(Items from a data source)
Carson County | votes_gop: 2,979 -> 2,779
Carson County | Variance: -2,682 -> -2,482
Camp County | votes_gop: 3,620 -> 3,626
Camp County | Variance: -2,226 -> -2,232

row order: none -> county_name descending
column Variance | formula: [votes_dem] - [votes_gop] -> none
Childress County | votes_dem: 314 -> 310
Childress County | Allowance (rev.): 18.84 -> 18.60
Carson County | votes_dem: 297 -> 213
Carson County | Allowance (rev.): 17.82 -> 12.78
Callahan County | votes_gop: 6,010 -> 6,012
--
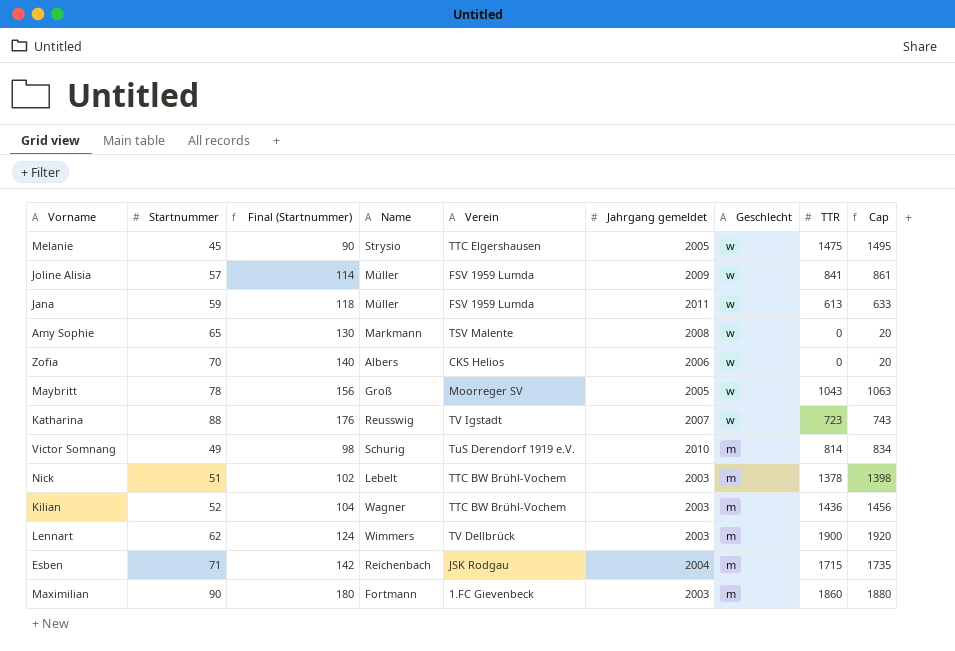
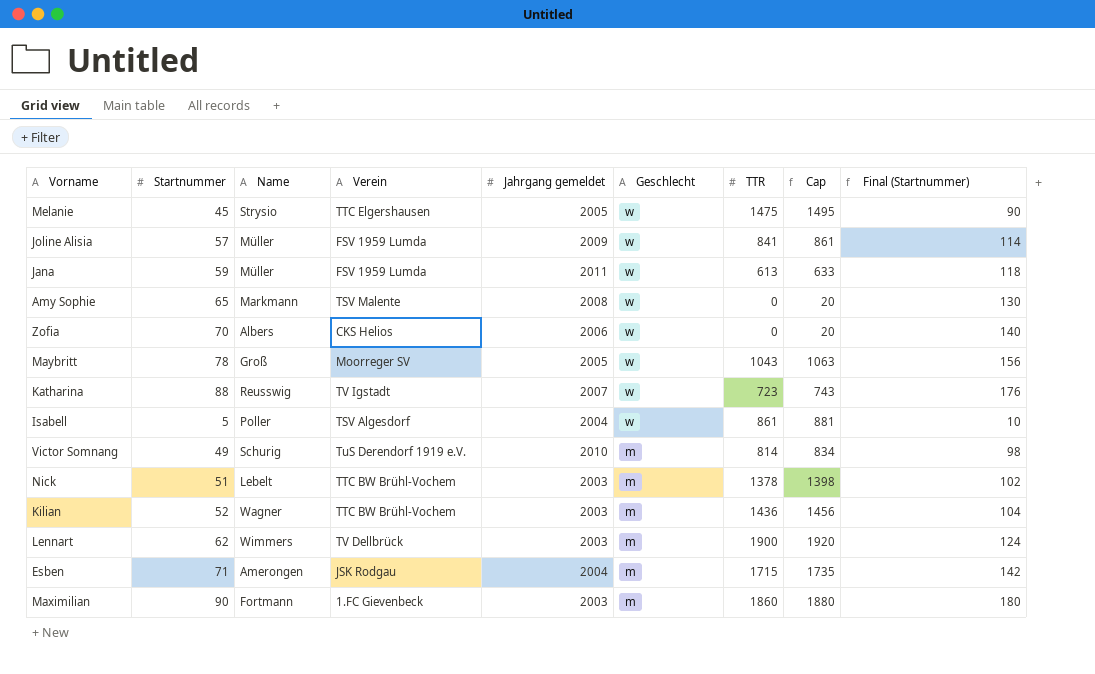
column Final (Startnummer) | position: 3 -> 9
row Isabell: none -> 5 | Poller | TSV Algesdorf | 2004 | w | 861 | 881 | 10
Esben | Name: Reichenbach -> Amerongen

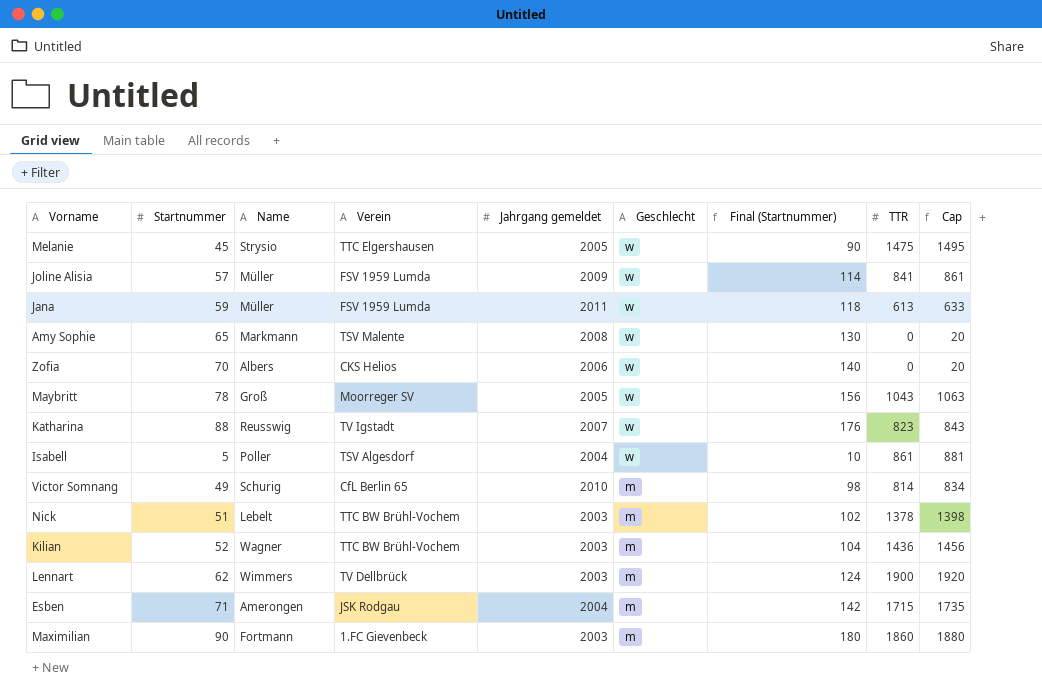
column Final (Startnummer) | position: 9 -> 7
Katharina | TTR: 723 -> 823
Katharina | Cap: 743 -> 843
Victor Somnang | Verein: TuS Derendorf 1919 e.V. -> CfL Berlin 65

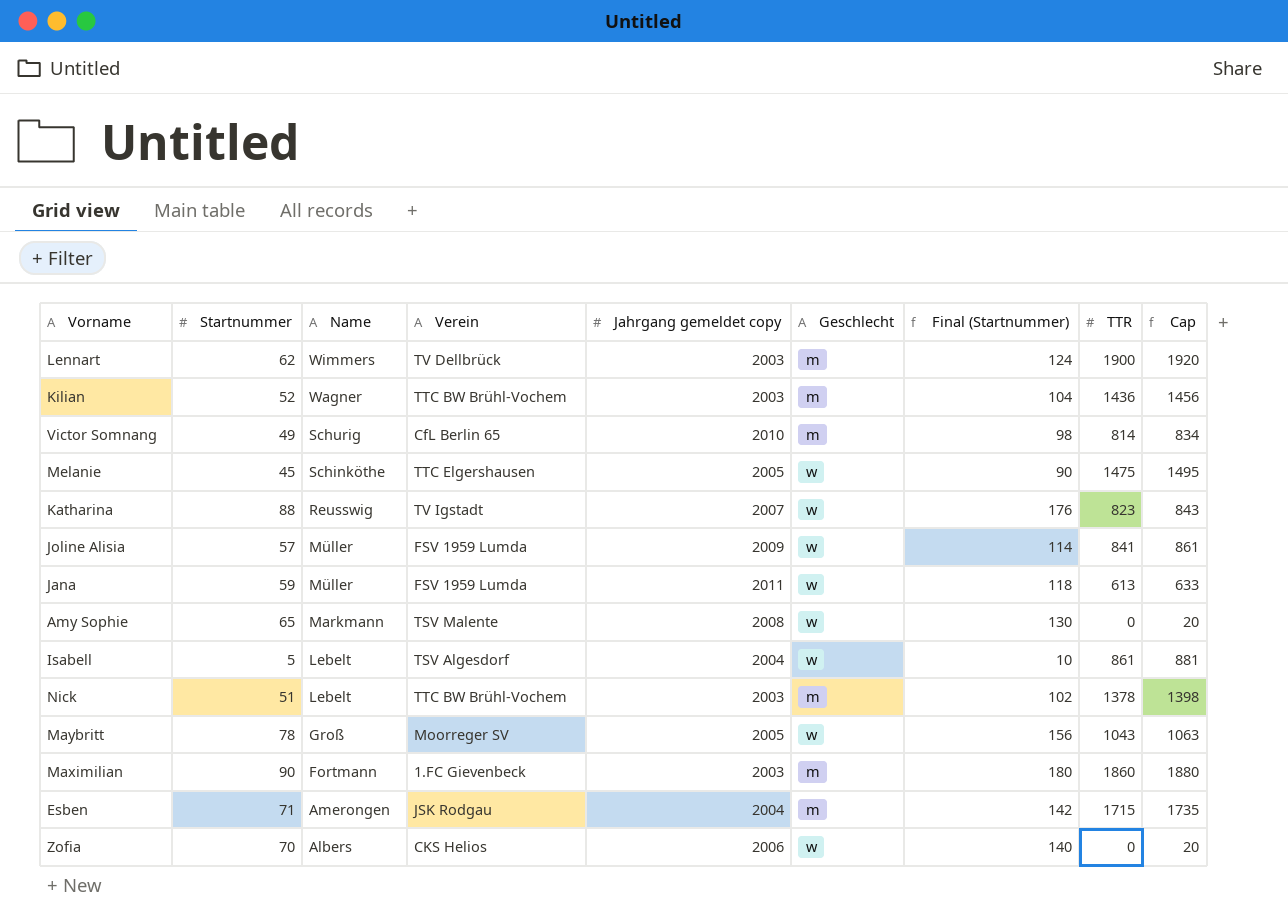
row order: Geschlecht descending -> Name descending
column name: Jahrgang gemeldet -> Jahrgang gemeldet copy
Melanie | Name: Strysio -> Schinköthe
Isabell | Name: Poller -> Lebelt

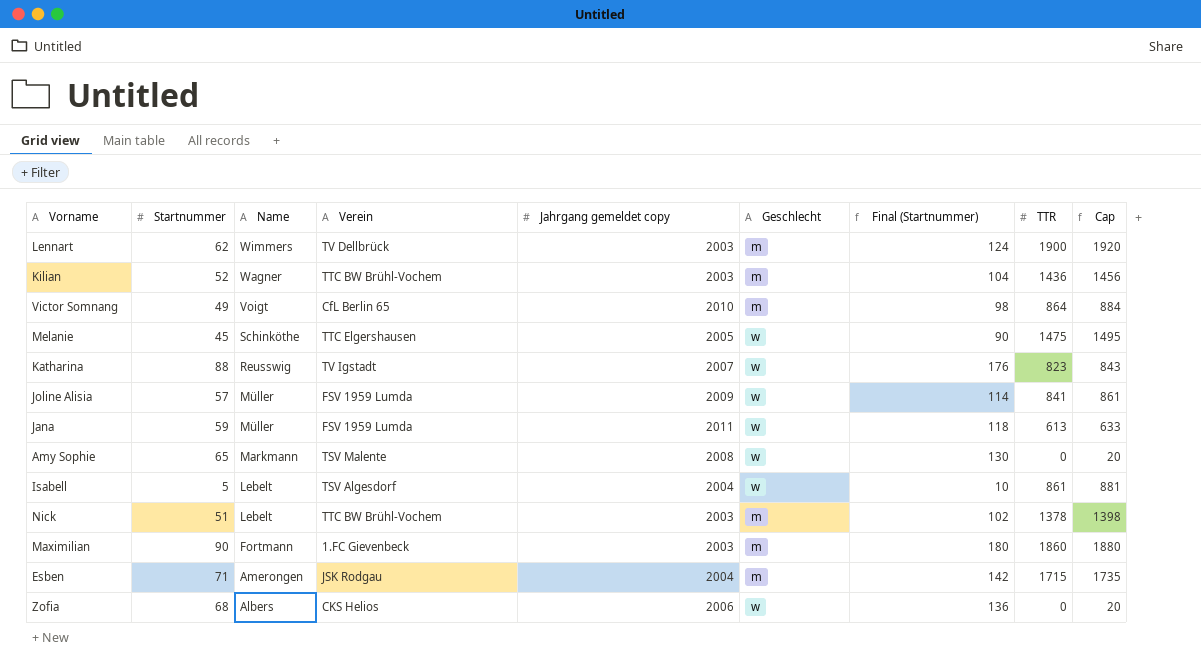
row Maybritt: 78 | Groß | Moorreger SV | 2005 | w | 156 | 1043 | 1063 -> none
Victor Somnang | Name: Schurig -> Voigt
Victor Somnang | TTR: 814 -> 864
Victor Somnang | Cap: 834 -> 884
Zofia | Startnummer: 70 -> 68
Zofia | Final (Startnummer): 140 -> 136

Exercise goal: Copy out, word for word, the part of the entries above that begins at the line with "Carson County | votes_gop: 2,979 -> 2,779" and ends at the line with "Carson County | Allowance", including both.

Task solution:
Carson County | votes_gop: 2,979 -> 2,779
Carson County | Variance: -2,682 -> -2,482
Camp County | votes_gop: 3,620 -> 3,626
Camp County | Variance: -2,226 -> -2,232

row order: none -> county_name descending
column Variance | formula: [votes_dem] - [votes_gop] -> none
Childress County | votes_dem: 314 -> 310
Childress County | Allowance (rev.): 18.84 -> 18.60
Carson County | votes_dem: 297 -> 213
Carson County | Allowance (rev.): 17.82 -> 12.78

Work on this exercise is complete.